::: GIVEN RECORDS :::

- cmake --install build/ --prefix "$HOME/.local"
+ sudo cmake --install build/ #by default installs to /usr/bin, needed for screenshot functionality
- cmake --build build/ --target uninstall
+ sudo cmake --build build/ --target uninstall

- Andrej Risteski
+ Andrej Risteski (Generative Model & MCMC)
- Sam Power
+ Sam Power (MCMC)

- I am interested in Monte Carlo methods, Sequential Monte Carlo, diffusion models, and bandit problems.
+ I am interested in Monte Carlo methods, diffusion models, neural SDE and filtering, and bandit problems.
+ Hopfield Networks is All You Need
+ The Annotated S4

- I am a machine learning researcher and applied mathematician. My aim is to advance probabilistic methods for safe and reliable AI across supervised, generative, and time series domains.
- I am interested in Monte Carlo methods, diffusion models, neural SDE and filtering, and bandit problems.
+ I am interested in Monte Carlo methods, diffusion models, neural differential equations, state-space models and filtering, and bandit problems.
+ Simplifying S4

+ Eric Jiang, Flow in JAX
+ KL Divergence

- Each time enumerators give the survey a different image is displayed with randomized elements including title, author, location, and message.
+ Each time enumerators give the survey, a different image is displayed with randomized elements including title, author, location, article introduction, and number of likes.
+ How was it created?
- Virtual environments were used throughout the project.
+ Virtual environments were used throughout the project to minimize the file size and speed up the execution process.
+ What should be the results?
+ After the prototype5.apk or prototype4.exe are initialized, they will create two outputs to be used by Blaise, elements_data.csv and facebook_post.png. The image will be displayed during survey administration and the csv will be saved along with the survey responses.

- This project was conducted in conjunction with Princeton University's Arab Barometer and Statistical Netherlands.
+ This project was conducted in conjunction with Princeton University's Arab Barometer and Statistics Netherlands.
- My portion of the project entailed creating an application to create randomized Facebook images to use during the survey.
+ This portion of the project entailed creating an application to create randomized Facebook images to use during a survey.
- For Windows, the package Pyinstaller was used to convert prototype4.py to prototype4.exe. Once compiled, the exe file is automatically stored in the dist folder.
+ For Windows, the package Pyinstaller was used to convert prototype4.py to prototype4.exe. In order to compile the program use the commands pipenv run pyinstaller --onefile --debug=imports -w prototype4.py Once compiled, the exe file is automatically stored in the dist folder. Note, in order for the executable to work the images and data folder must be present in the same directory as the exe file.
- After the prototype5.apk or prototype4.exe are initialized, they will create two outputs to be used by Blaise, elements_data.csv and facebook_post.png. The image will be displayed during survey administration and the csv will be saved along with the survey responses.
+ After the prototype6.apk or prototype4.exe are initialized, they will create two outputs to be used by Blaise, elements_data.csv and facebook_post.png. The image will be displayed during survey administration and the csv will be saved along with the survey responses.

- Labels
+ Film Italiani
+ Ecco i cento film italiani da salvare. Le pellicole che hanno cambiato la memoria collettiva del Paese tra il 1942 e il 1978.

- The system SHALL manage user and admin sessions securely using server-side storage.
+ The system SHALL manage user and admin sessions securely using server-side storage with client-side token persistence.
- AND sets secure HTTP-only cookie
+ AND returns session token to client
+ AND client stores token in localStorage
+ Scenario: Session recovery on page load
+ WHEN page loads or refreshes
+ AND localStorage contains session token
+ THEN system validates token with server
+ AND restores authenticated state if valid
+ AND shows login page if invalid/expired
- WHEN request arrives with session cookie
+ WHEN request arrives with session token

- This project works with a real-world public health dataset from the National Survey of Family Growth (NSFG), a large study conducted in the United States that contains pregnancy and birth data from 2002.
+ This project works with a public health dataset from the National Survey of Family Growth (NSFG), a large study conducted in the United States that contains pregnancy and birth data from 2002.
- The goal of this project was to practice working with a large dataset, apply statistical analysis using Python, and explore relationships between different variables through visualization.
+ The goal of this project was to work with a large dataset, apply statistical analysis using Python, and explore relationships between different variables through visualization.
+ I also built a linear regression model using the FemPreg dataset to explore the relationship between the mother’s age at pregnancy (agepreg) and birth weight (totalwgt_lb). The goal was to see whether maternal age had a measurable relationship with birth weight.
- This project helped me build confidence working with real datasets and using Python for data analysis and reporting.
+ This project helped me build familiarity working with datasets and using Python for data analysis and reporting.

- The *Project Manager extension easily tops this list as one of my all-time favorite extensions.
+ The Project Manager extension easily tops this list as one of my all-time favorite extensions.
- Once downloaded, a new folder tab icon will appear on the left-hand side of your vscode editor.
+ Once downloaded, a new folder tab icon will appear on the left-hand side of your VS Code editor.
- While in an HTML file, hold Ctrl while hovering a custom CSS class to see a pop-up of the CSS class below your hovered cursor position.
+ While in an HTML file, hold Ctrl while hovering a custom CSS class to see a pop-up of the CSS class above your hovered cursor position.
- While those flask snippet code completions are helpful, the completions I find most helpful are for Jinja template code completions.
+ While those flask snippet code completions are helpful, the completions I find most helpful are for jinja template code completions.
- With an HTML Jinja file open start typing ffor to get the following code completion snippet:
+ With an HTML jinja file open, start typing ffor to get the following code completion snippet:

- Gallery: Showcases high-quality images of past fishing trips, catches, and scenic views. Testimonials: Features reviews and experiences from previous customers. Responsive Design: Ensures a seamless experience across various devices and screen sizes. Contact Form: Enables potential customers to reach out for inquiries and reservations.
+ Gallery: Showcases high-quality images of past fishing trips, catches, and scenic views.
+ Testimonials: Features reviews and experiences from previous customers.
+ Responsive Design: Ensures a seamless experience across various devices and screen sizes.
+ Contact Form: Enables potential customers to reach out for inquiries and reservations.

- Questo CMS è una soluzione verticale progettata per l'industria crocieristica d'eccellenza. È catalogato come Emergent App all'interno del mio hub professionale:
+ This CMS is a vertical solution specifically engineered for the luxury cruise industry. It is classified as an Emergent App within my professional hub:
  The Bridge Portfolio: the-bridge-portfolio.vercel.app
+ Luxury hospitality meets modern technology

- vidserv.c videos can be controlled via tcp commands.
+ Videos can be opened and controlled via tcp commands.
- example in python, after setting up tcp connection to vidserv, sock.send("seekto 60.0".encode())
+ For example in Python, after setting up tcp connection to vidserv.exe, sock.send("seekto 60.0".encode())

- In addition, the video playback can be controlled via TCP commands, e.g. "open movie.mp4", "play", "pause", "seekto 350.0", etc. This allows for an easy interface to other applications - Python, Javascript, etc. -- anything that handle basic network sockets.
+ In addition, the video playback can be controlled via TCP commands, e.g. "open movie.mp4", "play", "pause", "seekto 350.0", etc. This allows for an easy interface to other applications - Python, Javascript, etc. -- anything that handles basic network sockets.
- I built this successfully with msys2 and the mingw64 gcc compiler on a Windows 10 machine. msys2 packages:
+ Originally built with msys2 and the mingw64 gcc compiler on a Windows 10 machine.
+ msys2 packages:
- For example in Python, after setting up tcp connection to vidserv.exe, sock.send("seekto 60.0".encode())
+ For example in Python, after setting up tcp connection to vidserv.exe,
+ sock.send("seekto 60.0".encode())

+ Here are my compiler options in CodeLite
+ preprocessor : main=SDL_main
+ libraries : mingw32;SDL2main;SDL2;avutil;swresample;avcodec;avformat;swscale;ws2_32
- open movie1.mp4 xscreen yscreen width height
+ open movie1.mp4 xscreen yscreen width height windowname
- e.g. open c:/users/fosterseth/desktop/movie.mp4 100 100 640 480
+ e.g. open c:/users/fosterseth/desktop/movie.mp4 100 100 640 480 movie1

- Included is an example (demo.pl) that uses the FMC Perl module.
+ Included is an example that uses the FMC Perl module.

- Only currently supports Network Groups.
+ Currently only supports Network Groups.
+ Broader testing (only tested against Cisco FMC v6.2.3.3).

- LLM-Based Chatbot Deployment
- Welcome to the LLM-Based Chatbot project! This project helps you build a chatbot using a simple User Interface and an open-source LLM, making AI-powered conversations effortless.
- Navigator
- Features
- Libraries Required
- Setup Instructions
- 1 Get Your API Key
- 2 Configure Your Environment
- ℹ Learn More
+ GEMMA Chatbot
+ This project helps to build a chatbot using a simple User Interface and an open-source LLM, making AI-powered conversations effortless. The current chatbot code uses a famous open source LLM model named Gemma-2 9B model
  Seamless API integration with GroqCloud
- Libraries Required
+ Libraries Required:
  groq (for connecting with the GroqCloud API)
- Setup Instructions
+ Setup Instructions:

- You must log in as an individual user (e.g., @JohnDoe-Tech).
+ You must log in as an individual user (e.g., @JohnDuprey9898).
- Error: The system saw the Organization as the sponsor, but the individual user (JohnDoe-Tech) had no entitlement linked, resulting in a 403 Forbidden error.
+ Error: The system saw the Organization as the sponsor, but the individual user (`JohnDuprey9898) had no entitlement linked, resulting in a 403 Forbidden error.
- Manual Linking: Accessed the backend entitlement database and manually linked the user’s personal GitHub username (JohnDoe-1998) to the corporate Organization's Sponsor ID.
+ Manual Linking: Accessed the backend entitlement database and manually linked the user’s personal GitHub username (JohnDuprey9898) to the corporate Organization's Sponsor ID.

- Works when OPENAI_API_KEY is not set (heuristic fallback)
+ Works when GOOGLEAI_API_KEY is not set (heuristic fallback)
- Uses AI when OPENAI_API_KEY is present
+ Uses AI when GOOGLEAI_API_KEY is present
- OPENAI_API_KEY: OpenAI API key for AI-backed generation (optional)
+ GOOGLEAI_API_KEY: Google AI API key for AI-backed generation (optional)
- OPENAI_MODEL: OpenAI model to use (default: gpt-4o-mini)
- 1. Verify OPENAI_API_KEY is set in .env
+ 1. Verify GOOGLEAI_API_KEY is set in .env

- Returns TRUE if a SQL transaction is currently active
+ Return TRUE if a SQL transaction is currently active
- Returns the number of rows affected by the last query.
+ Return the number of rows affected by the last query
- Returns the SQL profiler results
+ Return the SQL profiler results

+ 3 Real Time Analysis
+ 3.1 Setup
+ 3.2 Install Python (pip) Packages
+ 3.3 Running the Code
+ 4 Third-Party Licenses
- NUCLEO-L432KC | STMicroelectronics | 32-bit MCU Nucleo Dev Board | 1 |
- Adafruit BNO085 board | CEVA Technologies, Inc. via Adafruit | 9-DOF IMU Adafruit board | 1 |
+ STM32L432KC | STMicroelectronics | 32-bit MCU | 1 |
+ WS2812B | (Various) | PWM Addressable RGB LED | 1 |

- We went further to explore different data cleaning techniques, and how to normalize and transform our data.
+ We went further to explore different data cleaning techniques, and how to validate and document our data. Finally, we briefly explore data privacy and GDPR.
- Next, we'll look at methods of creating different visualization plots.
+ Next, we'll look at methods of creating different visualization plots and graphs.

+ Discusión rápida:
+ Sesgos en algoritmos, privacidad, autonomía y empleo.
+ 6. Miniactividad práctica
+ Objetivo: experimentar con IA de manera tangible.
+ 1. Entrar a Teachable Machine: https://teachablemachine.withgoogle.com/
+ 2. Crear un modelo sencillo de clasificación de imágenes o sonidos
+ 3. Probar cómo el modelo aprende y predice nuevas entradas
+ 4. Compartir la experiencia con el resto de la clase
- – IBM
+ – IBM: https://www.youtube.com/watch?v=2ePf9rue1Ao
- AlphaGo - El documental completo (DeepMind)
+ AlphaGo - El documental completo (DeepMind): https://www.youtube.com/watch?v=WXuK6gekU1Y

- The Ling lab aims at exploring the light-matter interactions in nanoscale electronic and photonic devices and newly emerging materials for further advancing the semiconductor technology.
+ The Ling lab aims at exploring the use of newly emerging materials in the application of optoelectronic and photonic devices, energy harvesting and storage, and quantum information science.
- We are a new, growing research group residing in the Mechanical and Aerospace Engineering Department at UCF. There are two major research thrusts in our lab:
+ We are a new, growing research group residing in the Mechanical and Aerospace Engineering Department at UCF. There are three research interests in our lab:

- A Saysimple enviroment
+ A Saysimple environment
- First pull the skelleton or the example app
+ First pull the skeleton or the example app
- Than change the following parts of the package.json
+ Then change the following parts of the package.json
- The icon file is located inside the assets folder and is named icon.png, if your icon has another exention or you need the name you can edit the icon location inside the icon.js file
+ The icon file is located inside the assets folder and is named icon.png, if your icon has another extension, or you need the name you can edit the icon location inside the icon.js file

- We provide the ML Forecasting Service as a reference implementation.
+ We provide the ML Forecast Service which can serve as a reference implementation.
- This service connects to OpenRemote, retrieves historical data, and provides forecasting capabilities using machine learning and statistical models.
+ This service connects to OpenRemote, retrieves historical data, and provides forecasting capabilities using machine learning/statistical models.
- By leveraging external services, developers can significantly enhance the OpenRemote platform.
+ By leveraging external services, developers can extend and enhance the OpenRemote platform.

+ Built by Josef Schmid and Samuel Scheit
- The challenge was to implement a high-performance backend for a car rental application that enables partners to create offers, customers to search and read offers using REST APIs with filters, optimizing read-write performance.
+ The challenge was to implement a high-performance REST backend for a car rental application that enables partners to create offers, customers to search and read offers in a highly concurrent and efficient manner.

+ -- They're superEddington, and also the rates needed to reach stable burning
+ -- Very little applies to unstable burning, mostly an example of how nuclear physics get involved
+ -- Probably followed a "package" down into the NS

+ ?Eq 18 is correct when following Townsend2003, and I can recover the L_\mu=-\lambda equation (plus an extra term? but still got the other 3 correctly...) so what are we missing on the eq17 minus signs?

:::

WHAT YOU HAVE TO DO: Return, word for word, the lines of the data above from the line with "- Questo CMS" through the line with "640 480 movie1", inclusive.

WRITTEN RESPONSE:
- Questo CMS è una soluzione verticale progettata per l'industria crocieristica d'eccellenza. È catalogato come Emergent App all'interno del mio hub professionale:
+ This CMS is a vertical solution specifically engineered for the luxury cruise industry. It is classified as an Emergent App within my professional hub:
  The Bridge Portfolio: the-bridge-portfolio.vercel.app
+ Luxury hospitality meets modern technology

- vidserv.c videos can be controlled via tcp commands.
+ Videos can be opened and controlled via tcp commands.
- example in python, after setting up tcp connection to vidserv, sock.send("seekto 60.0".encode())
+ For example in Python, after setting up tcp connection to vidserv.exe, sock.send("seekto 60.0".encode())

- In addition, the video playback can be controlled via TCP commands, e.g. "open movie.mp4", "play", "pause", "seekto 350.0", etc. This allows for an easy interface to other applications - Python, Javascript, etc. -- anything that handle basic network sockets.
+ In addition, the video playback can be controlled via TCP commands, e.g. "open movie.mp4", "play", "pause", "seekto 350.0", etc. This allows for an easy interface to other applications - Python, Javascript, etc. -- anything that handles basic network sockets.
- I built this successfully with msys2 and the mingw64 gcc compiler on a Windows 10 machine. msys2 packages:
+ Originally built with msys2 and the mingw64 gcc compiler on a Windows 10 machine.
+ msys2 packages:
- For example in Python, after setting up tcp connection to vidserv.exe, sock.send("seekto 60.0".encode())
+ For example in Python, after setting up tcp connection to vidserv.exe,
+ sock.send("seekto 60.0".encode())

+ Here are my compiler options in CodeLite
+ preprocessor : main=SDL_main
+ libraries : mingw32;SDL2main;SDL2;avutil;swresample;avcodec;avformat;swscale;ws2_32
- open movie1.mp4 xscreen yscreen width height
+ open movie1.mp4 xscreen yscreen width height windowname
- e.g. open c:/users/fosterseth/desktop/movie.mp4 100 100 640 480
+ e.g. open c:/users/fosterseth/desktop/movie.mp4 100 100 640 480 movie1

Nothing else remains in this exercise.